Produção agroecológica, efeitos da crise climática, importância da agricultura familiar e saberes tradicionais das comunidades são temas da Capacitação em Sistema Simplificado de Manejo da Água para Produção de Alimentos, realizada no Quilombo Marinheiro, zona rural de Piripiri-PI, entre os dias 08 e 10 de abril.

Os três dias de encontro contam com a participação ativa de vinte e três agricultores e agricultoras familiares dos quilombos Marinheiro e Vaquejador, beneficiários do Programa Uma Terra e Duas Águas, da Articulação Semiárido Brasileiro, com apoio do Fórum Piauiense de Convivência com o Semiárido, executado pelo Centro Regional de Assessoria e Capacitação (CERAC), com apoio do MDS.

O P1+2 tem como objetivo fortalecer a segurança hídrica das famílias agricultoras, por meio da implantação de tecnologias sociais de captação de água da chuva para ser destinada à produção de alimentos no período de estiagem, que se intensifica de julho a dezembro.

O programa contempla cisternas dos tipos calçadão e enxurrada, ambas com capacidade para armazenar 52 mil litros de água da chuva, o que visa garantir segurança hídrica para o cultivo de hortaliças orgânicas e a criação de pequenos animais, como aves, suínos e caprinos, com a missão principal de assegurar a soberania alimentar das famílias do Semiárido.

Também a barragem subterrânea, popularmente chamada de “caixa d’água do Sertão”. Por meio dela, é criada uma parede dentro do subsolo, com o objetivo de reter água no solo, possibilitando o plantio de arroz, milho, feijão, macaxeira e plantas forrageiras durante o período seco.

Quilombola da comunidade Marinheiro, Ana Maria Silva vai receber uma cisterna calçadão em seu quintal produtivo. Ela destaca os benefícios das capacitações do P1+2, que reforçam os saberes ancestrais e a produção sem venenos.

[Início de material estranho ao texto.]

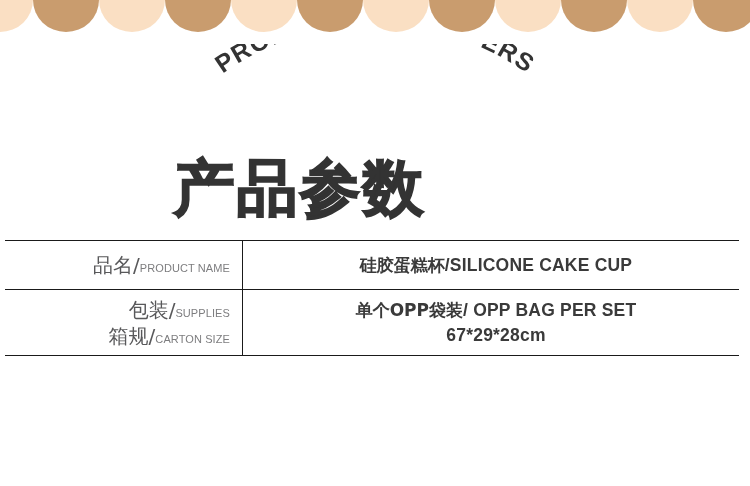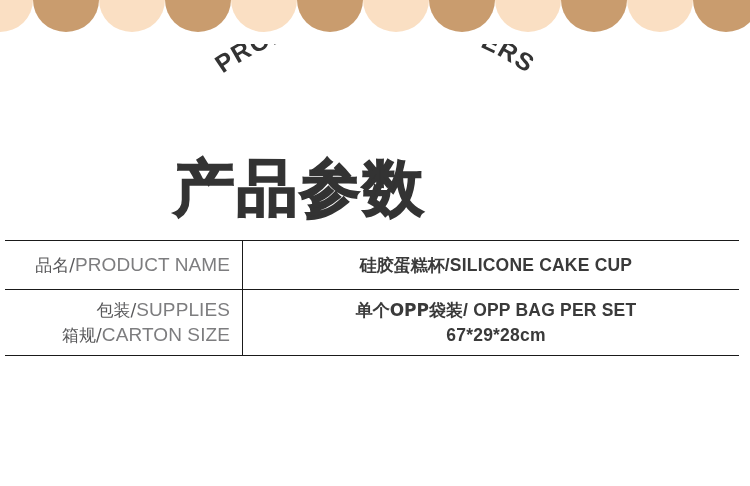"品名" .lbl-cn { font-size: 17px -> 20px }
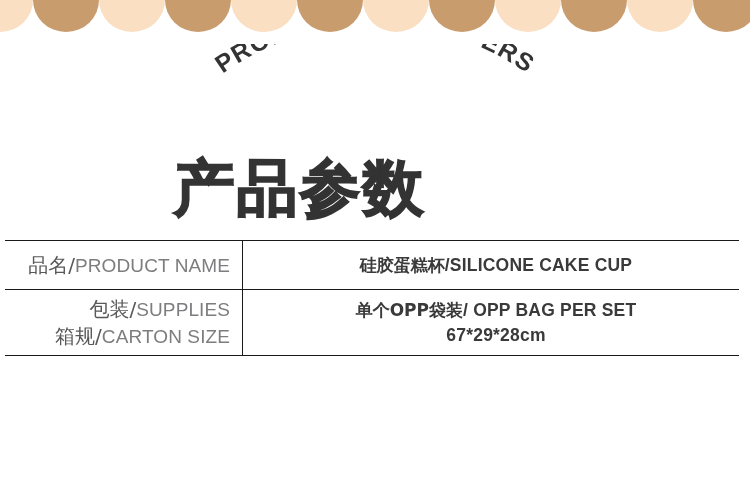"PRODUCT NAME" .lbl-en { font-size: 19px -> 11px }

“As capacitações são maravilhosas, de muito aprendizado sobre sementes da fartura, sobre como plantar sem agredir a natureza, principalmente sem o uso de agrotóxicos”, conta.

Domingos dos Santos é quilombola e reside no Quilombo Vaquejador. Também é beneficiário do P1+2 e está muito animado com a conquista da cisterna de produção.

“A cisterna é uma conquista muito importante para a nossa luta. Com ela, podemos fazer nossas hortas sem agrotóxicos, melhorando nossa alimentação e gerando renda para nós”, ressalta.

Além do implemento, os agricultores e agricultoras serão contemplados com o Fomento Rural, que garante R$ 4.600 para que as famílias possam ampliar seus quintais produtivos, fortalecendo a convivência justa e sustentável com o Semiárido.

Francisco Rodrigues, animador de comunidades do CERAC e técnico em agropecuária, destaca os critérios do programa:

“O P1+2 tem critérios claros, como chegar às famílias que mais necessitam de água para produção de alimentos saudáveis no Semiárido, bem como mulheres chefes de família e comunidades tradicionais, como quilombolas e indígenas”, esclarece.

No município de Piripiri, estão sendo construídas 59 cisternas-calçadão, 9 cisternas de enxurrada e 1 barragem subterrânea, totalizando 69 tecnologias sociais que vão beneficiar famílias que já possuem a cisterna de consumo do Programa Um Milhão de Cisternas (P1MC).